I don't want to confuse vintage with classic... I want to differentiate the two.

What do you think?

When I hear "retro", I've come to expect some previously unseen combination of old style with modern, where as when I hear "classic", I expect to see something more accurately vintage. I think the PT Cruiser / 47 Pontiac comparison is good.

Also:

Retro: (1970's "updated version" of the 1940s)
rockola-1000.jpg


Classic: (1946, also being made as CD repro's)
jk1015.jpg


Swing High,
- Cousin Hepcat
 
Funny thing is, I don't consider Johnny Rockets to be retro. I think they got the 'feel' exactly right.
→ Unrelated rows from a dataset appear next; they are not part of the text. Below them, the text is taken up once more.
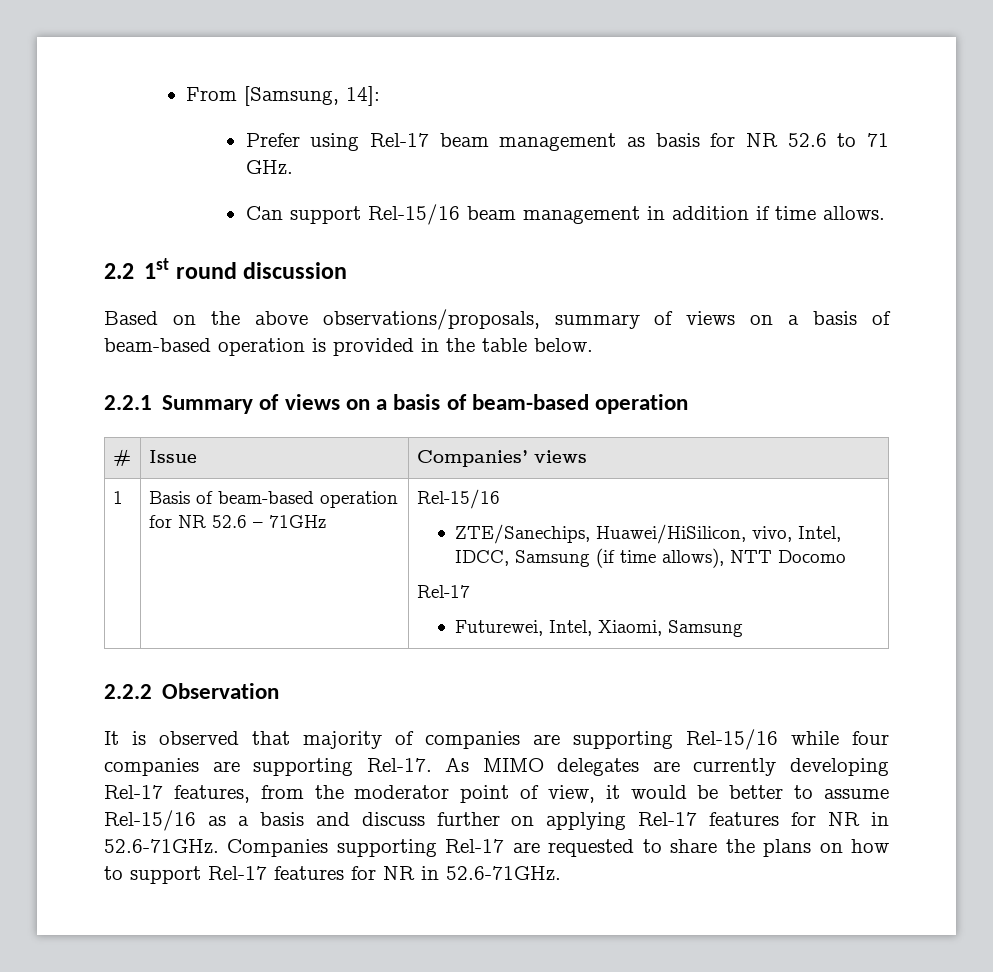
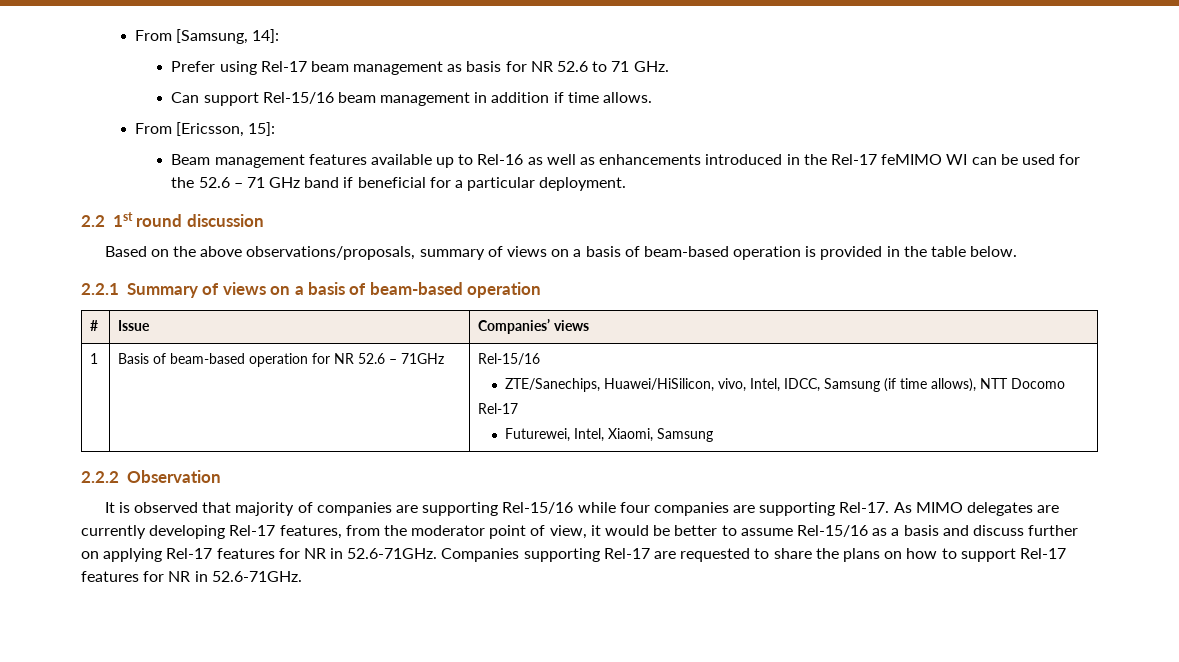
+ From [Ericsson, 15]:
+ Beam management features available up to Rel-16 as well as enhancements introduced in the Rel-17 feMIMO WI can be used for the 52.6 – 71 GHz band if beneficial for a particular deployment.

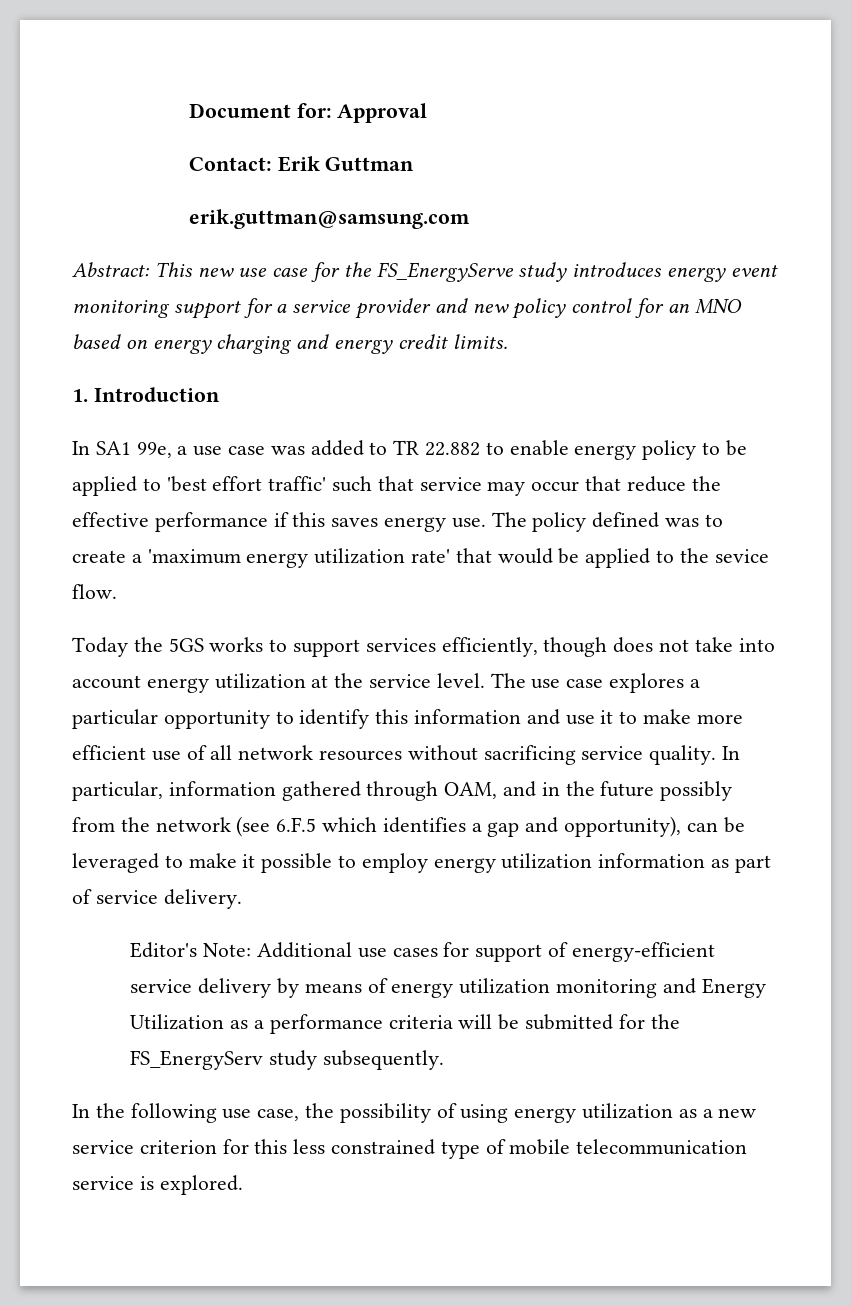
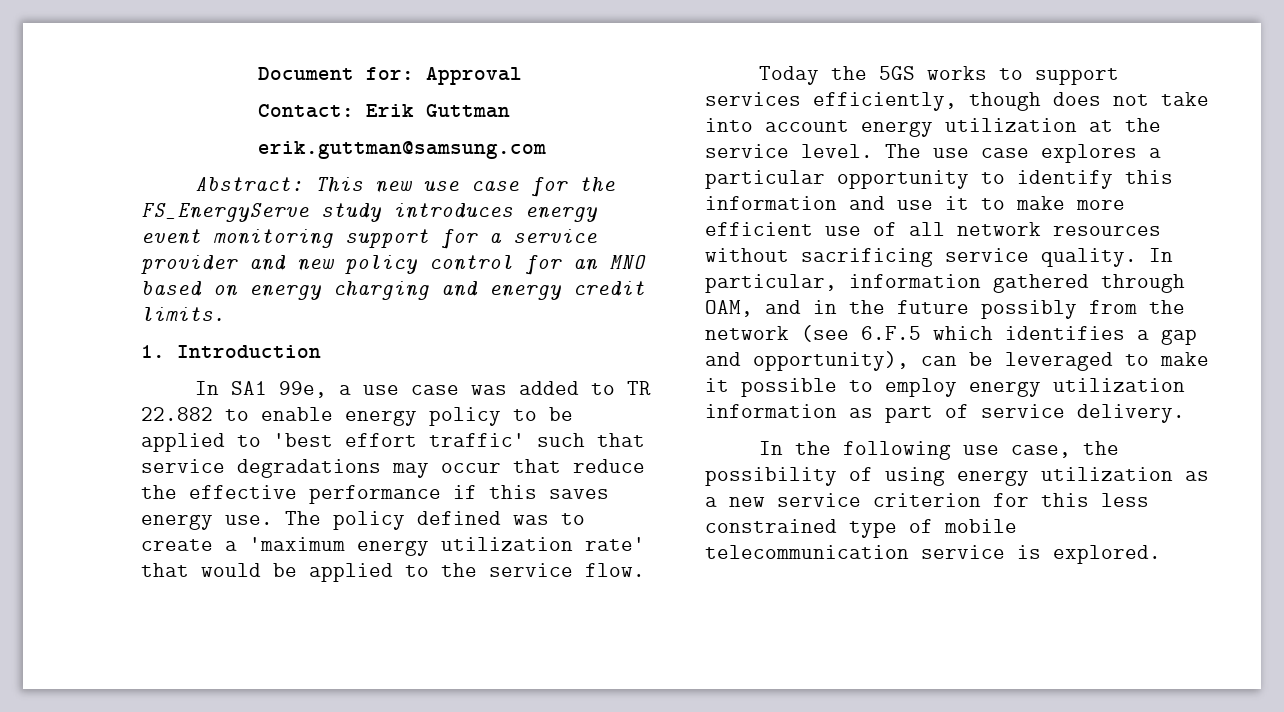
- In SA1 99e, a use case was added to TR 22.882 to enable energy policy to be applied to 'best effort traffic' such that service may occur that reduce the effective performance if this saves energy use.
+ In SA1 99e, a use case was added to TR 22.882 to enable energy policy to be applied to 'best effort traffic' such that service degradations may occur that reduce the effective performance if this saves energy use.
- The policy defined was to create a 'maximum energy utilization rate' that would be applied to the sevice flow.
+ The policy defined was to create a 'maximum energy utilization rate' that would be applied to the service flow.
- Editor's Note: Additional use cases for support of energy-efficient service delivery by means of energy utilization monitoring and Energy Utilization as a performance criteria will be submitted for the FS_EnergyServ study subsequently.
This is excerpted from a column I wrote about retro and vintage:

'I sometimes am of this feeling when I happen to go into a fifties-style diner. Some of them – all right, most of them - are decorated too garishly for my taste, and with their neon clocks and pictures of Lucy and Ricky hanging about, as well as an unlimited fund of all things Betty Boop, these retro-diners are no more than illustrations of the past, as though they were put together by a museum curator who has no definitive reference to source material and has to rely on suppositions pieced together from various odd and end facts. ‘We believe cavemen to have lived this way, and, as for man atomic, well, perhaps something like this.’ On to our next display, please.'

Because Johnny Rockets is tied to Coca-Cola, they do have all the vintage ads up, but aside from that there is nothing that I'd consider fraudulent. I COULD do without the singing waiters, and the prices could be a little more vintage, but I have to say that I do like sitting at the counter and having a classic American lunch.